Sunday 04th February 2024
Location: The Set Theatre, John St.
SUNDAY, FEBRUARY 4, 2024 21:00
“I’m a bit awkward. I know I can be difficult, a pain in the arse in many ways. I’m a bit naff and clumsy sometimes. When I put something out or play something for people, I’m kind of braced. Doesn’t stop me though.”
He is, variously: The professor toiling away to engineer something; The busker singing for his supper; Mr Swagger on the Letterman show/Mr Self-Conscious thinking himself into knots (delete as appropriate); Wise elder statesman of Ireland’s cultural landscape; A babe in the woods ever searching for answers.
There’s no point trying to sew Paul Noonan into any of these costumes. What fits him today might not look so snug tomorrow. And what’s more, that seems to be the way he’s preferred it over the last 20 years.
Take his very first musical incarnation as a nine-year-old flautist in the Lucan Concert Band. It’s 1983 and all it takes is a visit to rehearsals one day from a drummer and his drum kit.
Bye-bye, flute.
Some years later, just as he and his musical brethren at Salesian College are settling into the idea of “Paul Noonan: Rock Drummer Supremo” with Dublin indie darlings Juniper, another upheaval. A sudden Damien Rice-shaped hole ushers him out from behind the skins to the mic stand.
Hello, Bell X1 and hello, history books.
And those years in between? They saw a bridge built between the boy and artist. Teenage oscillations from daydreaming fan to frowning novice, at once both decorating his room with his parents’ ‘45s and trying to actualise music in his head onto cassette tapes. The son who watched his headmaster father diligently pick out records to play for his pupils, the significance of it calcifying only years later as Noonan’s own children dance around his Dublin home to “The Great Defector”.
It’s probably just as well that he ended up in the perfect day job. Bell X1 have consistently marked the point on the Irish music map where pop and alternative collide with guile, intellect and heart, single after radio-ravishing single. Evergreen shelf-lives are hard to pull off in the fickle music industry these days, but it can be done. For David Geraghty, Dominic Phillips and their frontman, playing away from home is not only allowed, it’s encouraged.

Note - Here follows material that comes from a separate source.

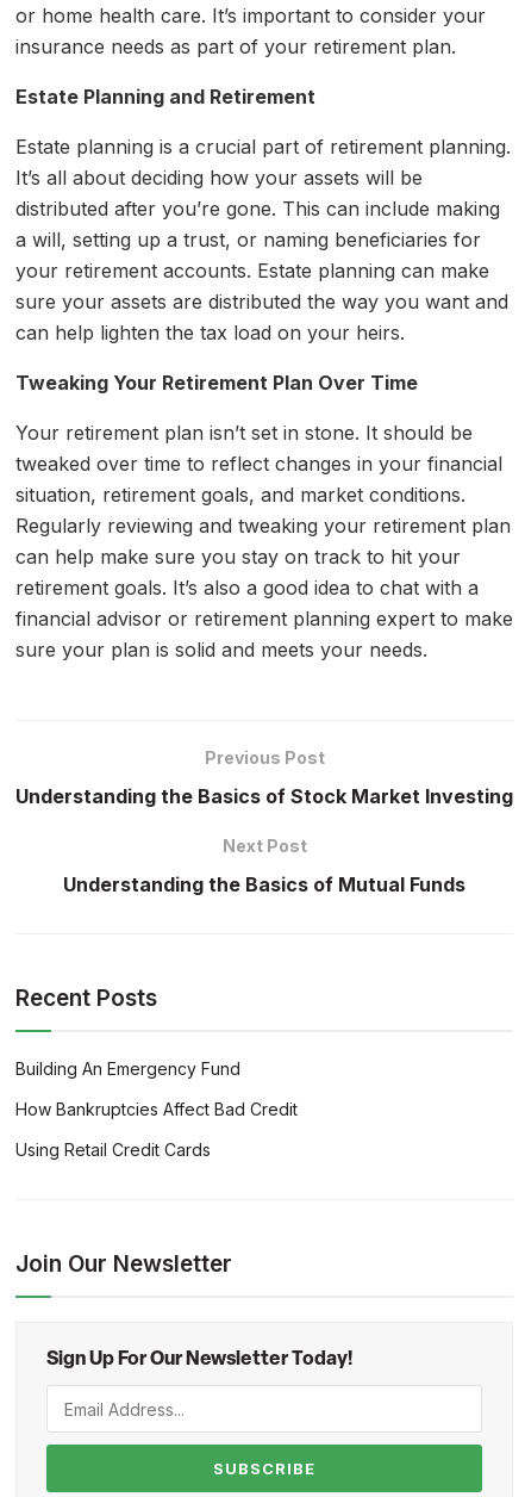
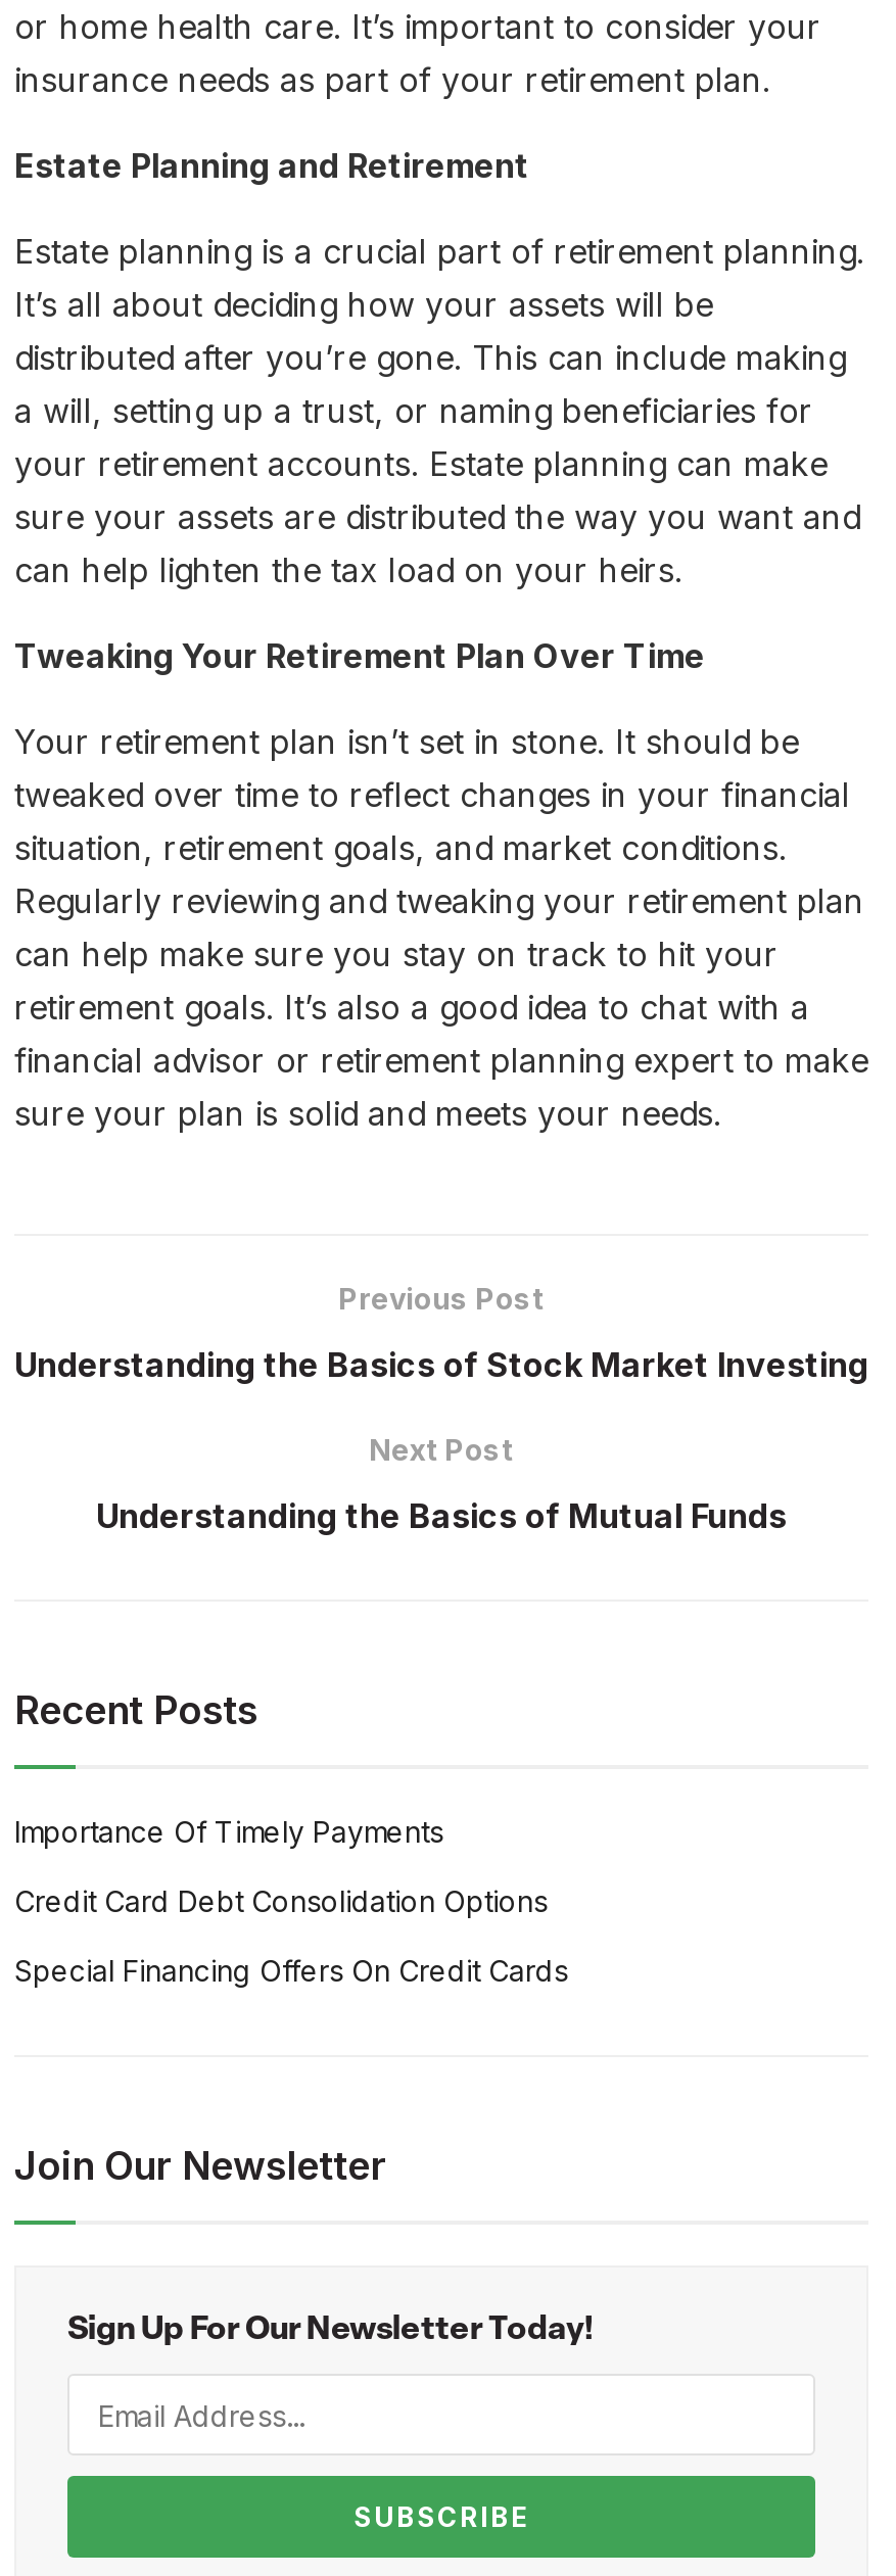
[15,1058,240,1079] Building An Emergency Fund -> [14,1814,443,1849] Importance Of Timely Payments
[15,1099,298,1119] How Bankruptcies Affect Bad Credit -> [14,1883,548,1918] Credit Card Debt Consolidation Options
[15,1139,211,1160] Using Retail Credit Cards -> [14,1953,568,1988] Special Financing Offers On Credit Cards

Over the years, there have always been the moonlighting stints behind the drum kit for various talented friends because despite all the tours, all the countless multitudes of pleased faces looking back night after night, the stool and sticks remains Noonan’s natural habitat. Have rhythm, will travel.
When Printer Clips washed elegantly up on shore in 2011, it made perfect sense – a Noonan-helmed vessel carrying Joan As Policewoman, Martha Wainwright, Lisa Hannigan and other sirens. No one for a second mistook it for the end of Bell X1. It was just Noonan going where he needed to go.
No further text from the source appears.